The argument that cyclones are becoming more frequent appears to be supported by the fact that the last few years have seen five major storms in the Bay of Bengal. But that is not a lot of data on which to make such a big claim.

“It might well be the case that climate change has caused these, but we won’t know for sure for another 100 years,” a leading water engineer told me.

Other experts have played down the notion that rising sea levels are the sole or even the main cause for salt-water intrusion. As surely every Bangladeshi who lives in the estuary knows, water quality is affected by the amount of water coming downstream as well as the amount of water going upstream. Thus saline levels are affected by the size of the monsoon and the amount of water that flows from India  – as well as the tides and sea level rise that push sea water inland.

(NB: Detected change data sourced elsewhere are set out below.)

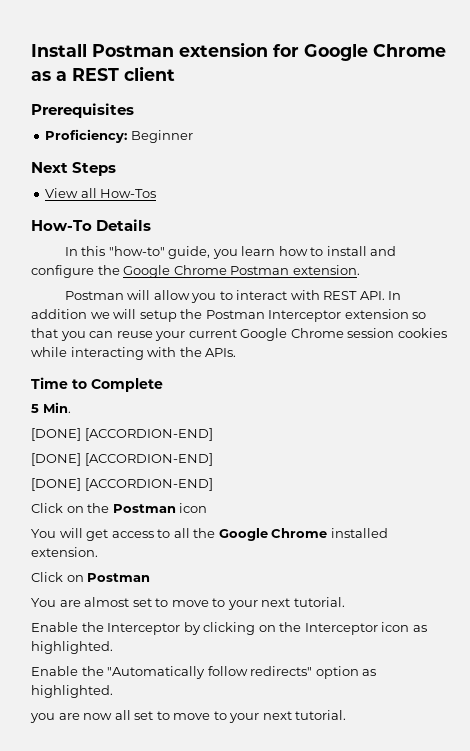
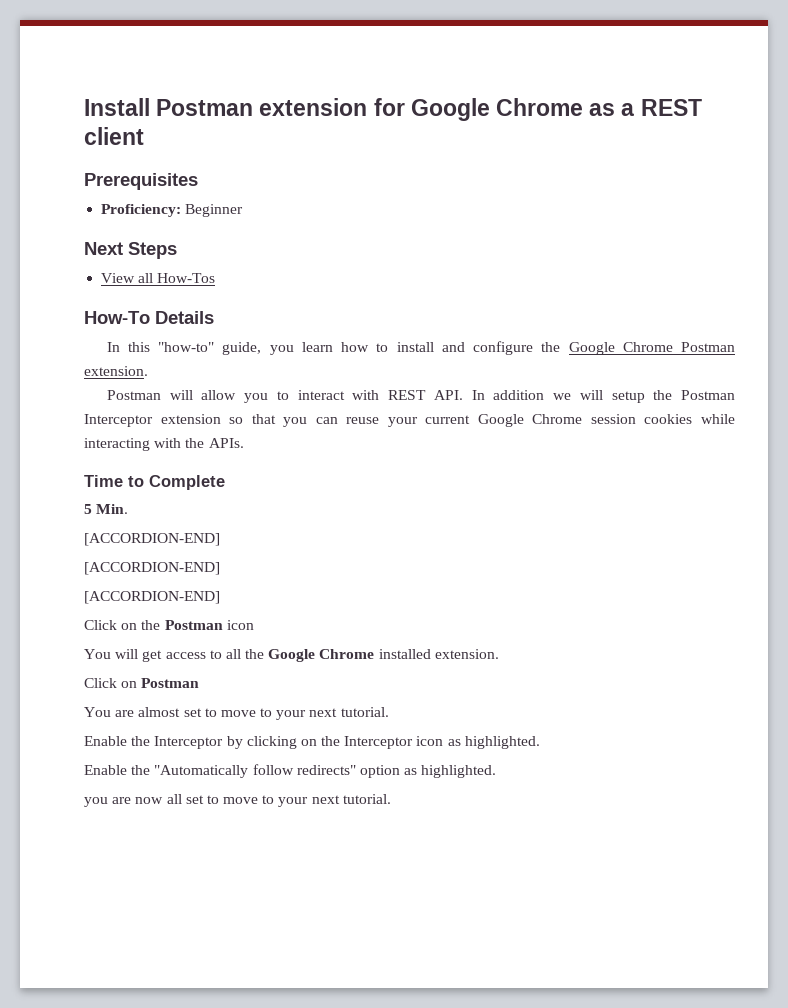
[31,428,213,441] [31,453,213,466] [31,478,81,491] [DONE] [ACCORDION-END] // [DONE] [ACCORDION-END] // [DONE] -> [84,533,220,546] [84,562,220,575] [ACCORDION-END] // [ACCORDION-END] //

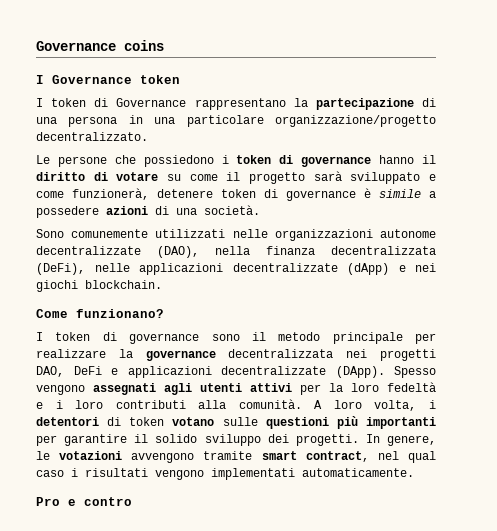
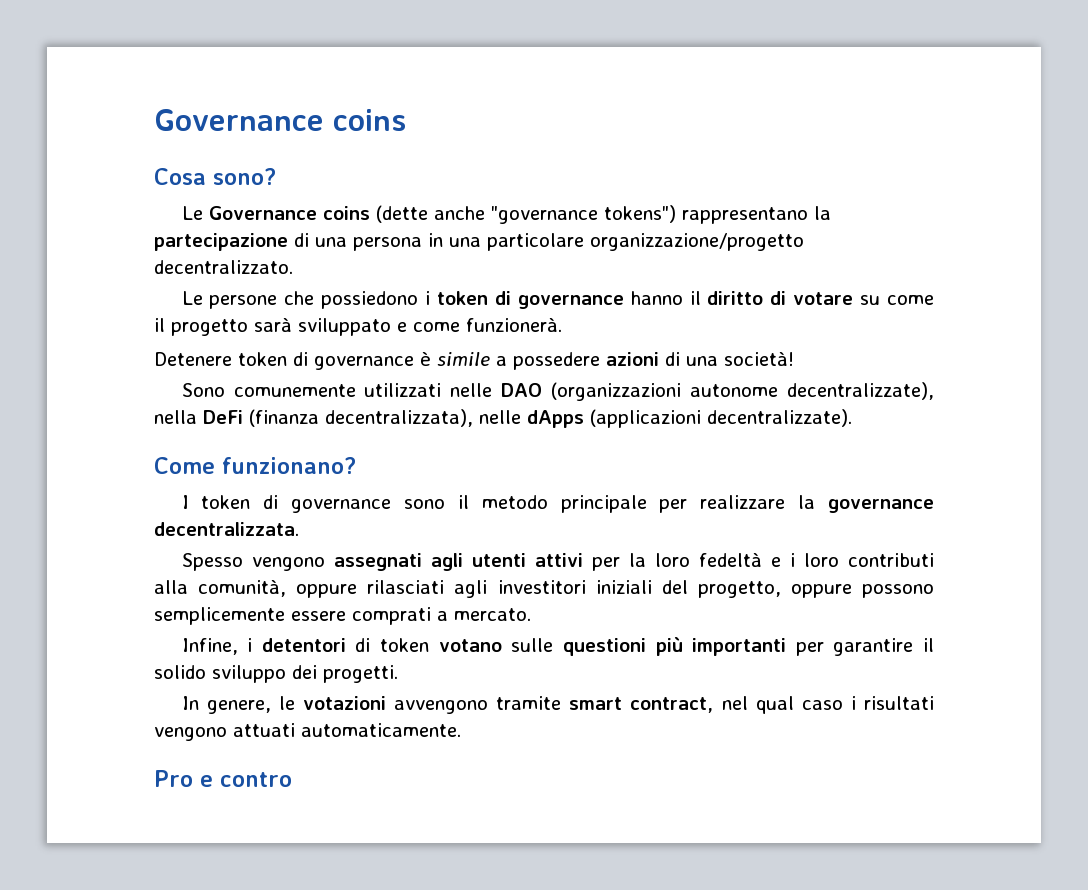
[36,75,180,84] [36,98,187,107] I Governance token // I token di Governance -> [154,168,276,185] [181,205,676,224] Cosa sono? // Le Governance coins (dette anche "governance tokens")
[72,188,213,200] funzionerà, detenere -> [466,318,562,332] [154,352,232,366] funzionerà. // Detenere
[204,205,260,215] società. -> [724,352,794,366] società!
[274,229,436,241] [36,246,436,258] [36,263,436,275] [36,280,162,292] organizzazioni autonome decentralizzate (DAO), nella finanza decentralizzata (DeFi), nelle applicazioni decentralizzate (dApp) e nei giochi blockchain. -> [501,382,934,401] [154,409,852,428] DAO (organizzazioni autonome decentralizzate), nella DeFi (finanza decentralizzata), nelle dApps (applicazioni decentralizzate).
[228,349,436,361] [36,366,385,378] decentralizzata nei progetti DAO, DeFi e applicazioni decentralizzate (DApp). -> [154,522,299,536] decentralizzata. //
[238,399,417,411] comunità. A loro volta, -> [198,580,935,598] [154,607,531,625] [181,638,238,655] comunità, oppure rilasciati agli investitori iniziali del progetto, oppure possono semplicemente essere comprati a mercato. // Infine,
(359, 440) none -> (398, 674) //
[211,468,295,480] implementati -> [233,723,295,737] attuati

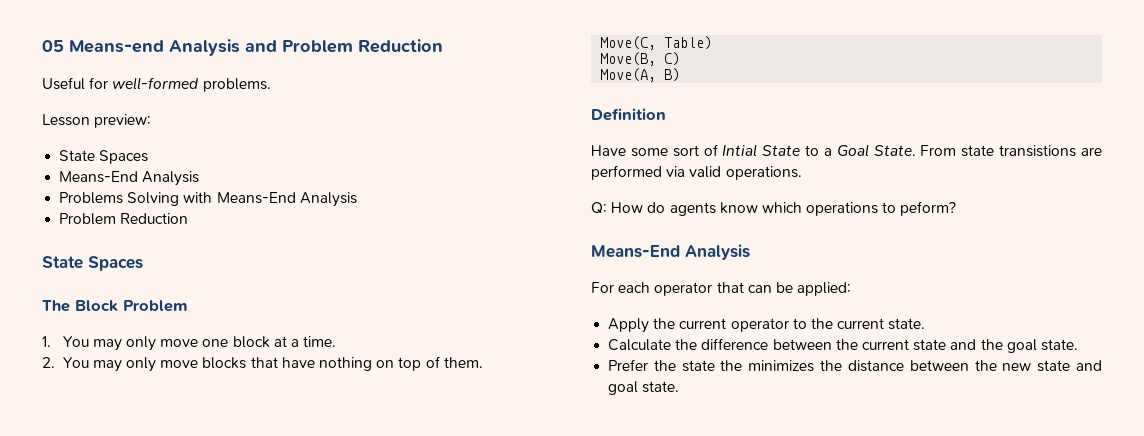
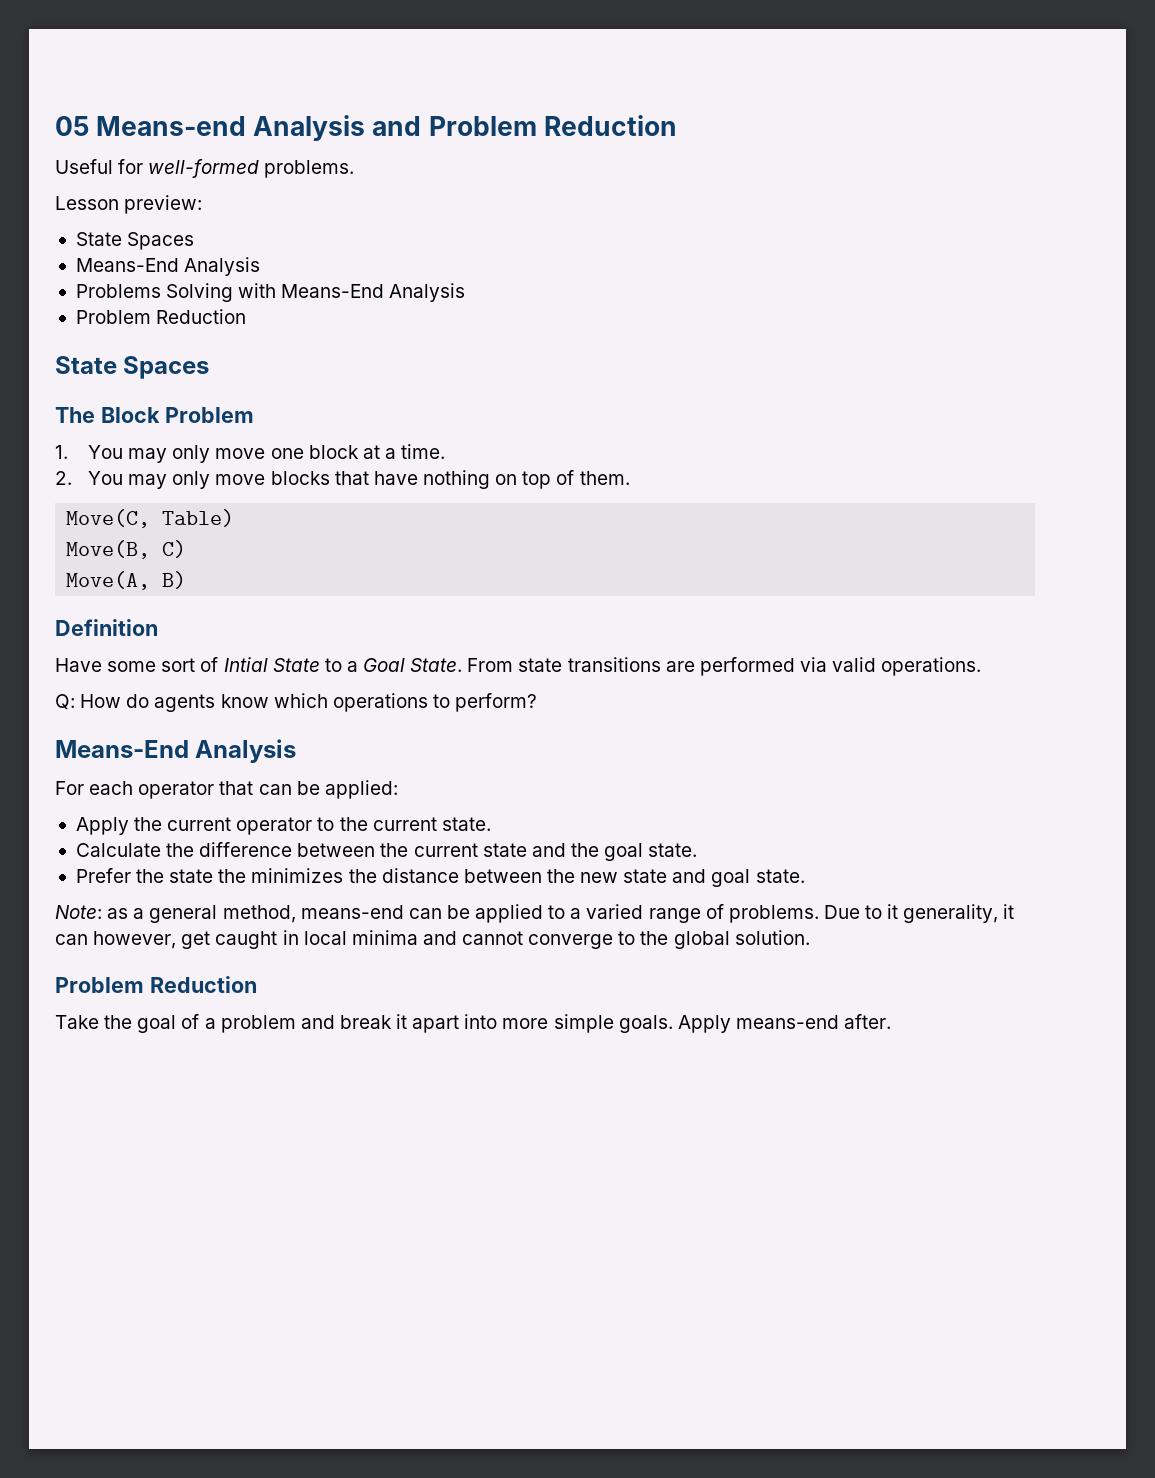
[999,145,1077,157] transistions -> [567,657,661,672] transitions
[900,201,957,216] peform? -> [455,693,538,712] perform?
(680, 387) none -> [55,904,1015,923] [55,930,810,949] [55,976,257,993] [55,1014,892,1033] // Note: as a general method, means-end can be applied to a varied range of problems. Due to it generality, it can however, get caught in local minima and cannot converge to the global solution. // Problem Reduction // Take the goal of a problem and break it apart into more simple goals. Apply means-end after.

Furthermore, standard accounts of the likely impact of climate change on Bangladesh tend overlook local actions. But the large-scale replacement of paddy fields with shrimp ponds, and the chopping down of mangrove forests have vastly contributed to salt water intrusion and to Bangladesh becoming more vulnerable to cyclones.

And what about Bangladesh’s own carbon emissions? This is a rapidly industrialising and rapidly urbanising country. It needs kilns to make bricks, it needs power stations for electricity. But does it really have to build a coal-burning power plant right in the middle of the Climate Change Ground Zero, as some like to call it?

Wouldn’t some of the foreign aid money being used to help communities adapt to the supposed affects of climate change not in fact be better spent helping the country find cleaner energy sources?